- WHAT YOU NEED TO DO
Output the records below in full, word for word; pictures do not belong in it.

_ _ _ _ _ _ _

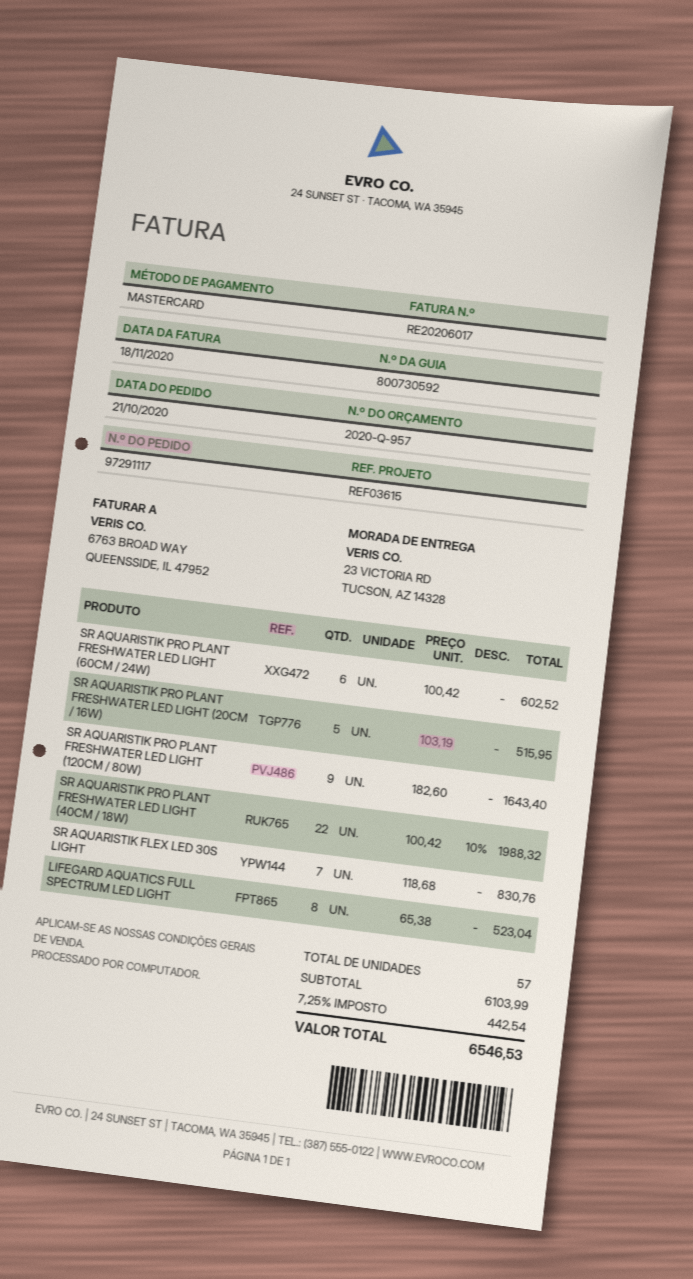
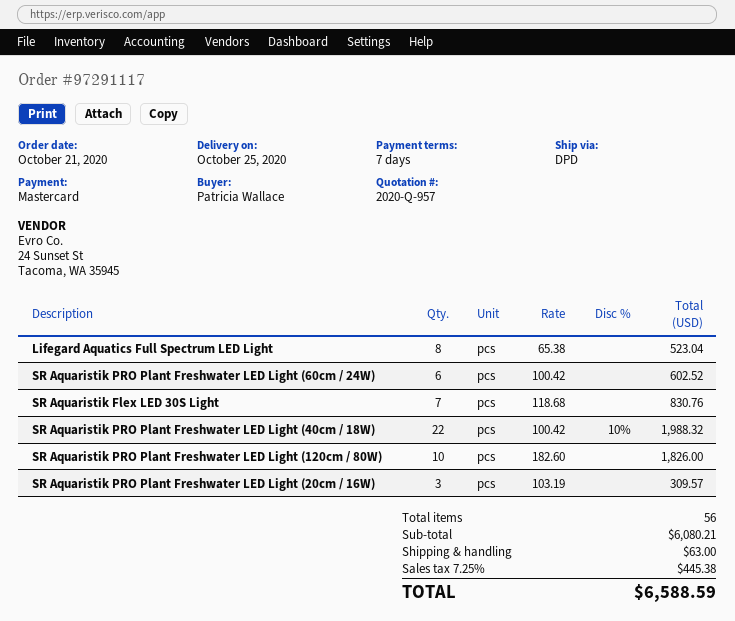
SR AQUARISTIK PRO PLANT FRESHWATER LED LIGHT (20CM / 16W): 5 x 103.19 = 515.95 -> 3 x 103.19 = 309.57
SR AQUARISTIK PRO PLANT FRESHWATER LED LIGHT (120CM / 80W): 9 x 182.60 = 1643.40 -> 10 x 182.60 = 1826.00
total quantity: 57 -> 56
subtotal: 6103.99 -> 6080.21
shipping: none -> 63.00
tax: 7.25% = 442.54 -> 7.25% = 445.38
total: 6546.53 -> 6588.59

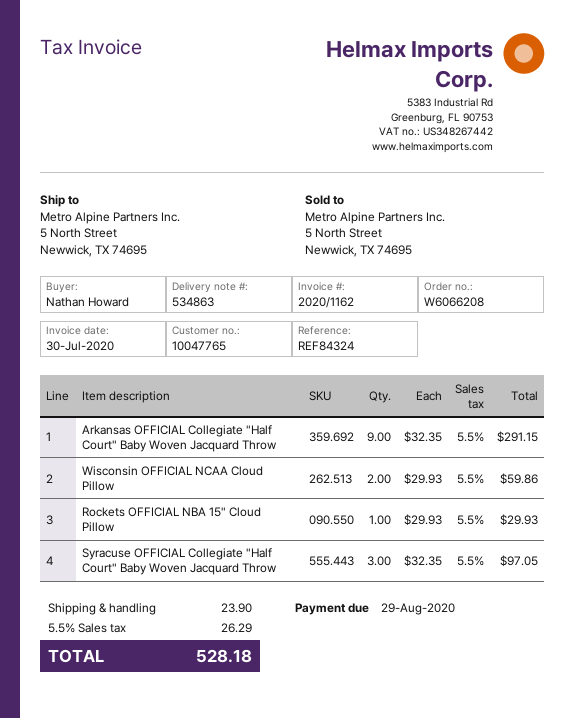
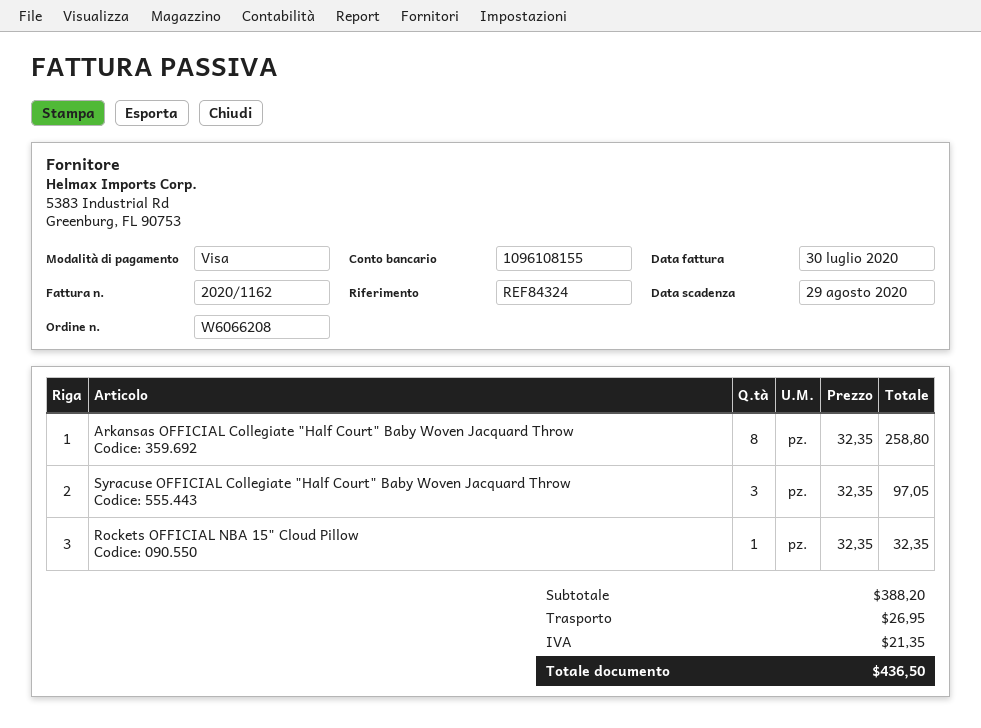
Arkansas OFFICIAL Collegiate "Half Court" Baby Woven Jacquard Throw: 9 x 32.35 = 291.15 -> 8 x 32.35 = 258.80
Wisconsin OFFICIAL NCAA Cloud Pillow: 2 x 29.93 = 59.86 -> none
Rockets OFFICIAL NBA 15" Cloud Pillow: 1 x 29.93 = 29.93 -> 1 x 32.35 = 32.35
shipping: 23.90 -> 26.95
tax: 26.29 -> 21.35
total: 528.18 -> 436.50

_ _ _ _ _ _ _

- SOLUTION BELOW
SR AQUARISTIK PRO PLANT FRESHWATER LED LIGHT (20CM / 16W): 5 x 103.19 = 515.95 -> 3 x 103.19 = 309.57
SR AQUARISTIK PRO PLANT FRESHWATER LED LIGHT (120CM / 80W): 9 x 182.60 = 1643.40 -> 10 x 182.60 = 1826.00
total quantity: 57 -> 56
subtotal: 6103.99 -> 6080.21
shipping: none -> 63.00
tax: 7.25% = 442.54 -> 7.25% = 445.38
total: 6546.53 -> 6588.59

Arkansas OFFICIAL Collegiate "Half Court" Baby Woven Jacquard Throw: 9 x 32.35 = 291.15 -> 8 x 32.35 = 258.80
Wisconsin OFFICIAL NCAA Cloud Pillow: 2 x 29.93 = 59.86 -> none
Rockets OFFICIAL NBA 15" Cloud Pillow: 1 x 29.93 = 29.93 -> 1 x 32.35 = 32.35
shipping: 23.90 -> 26.95
tax: 26.29 -> 21.35
total: 528.18 -> 436.50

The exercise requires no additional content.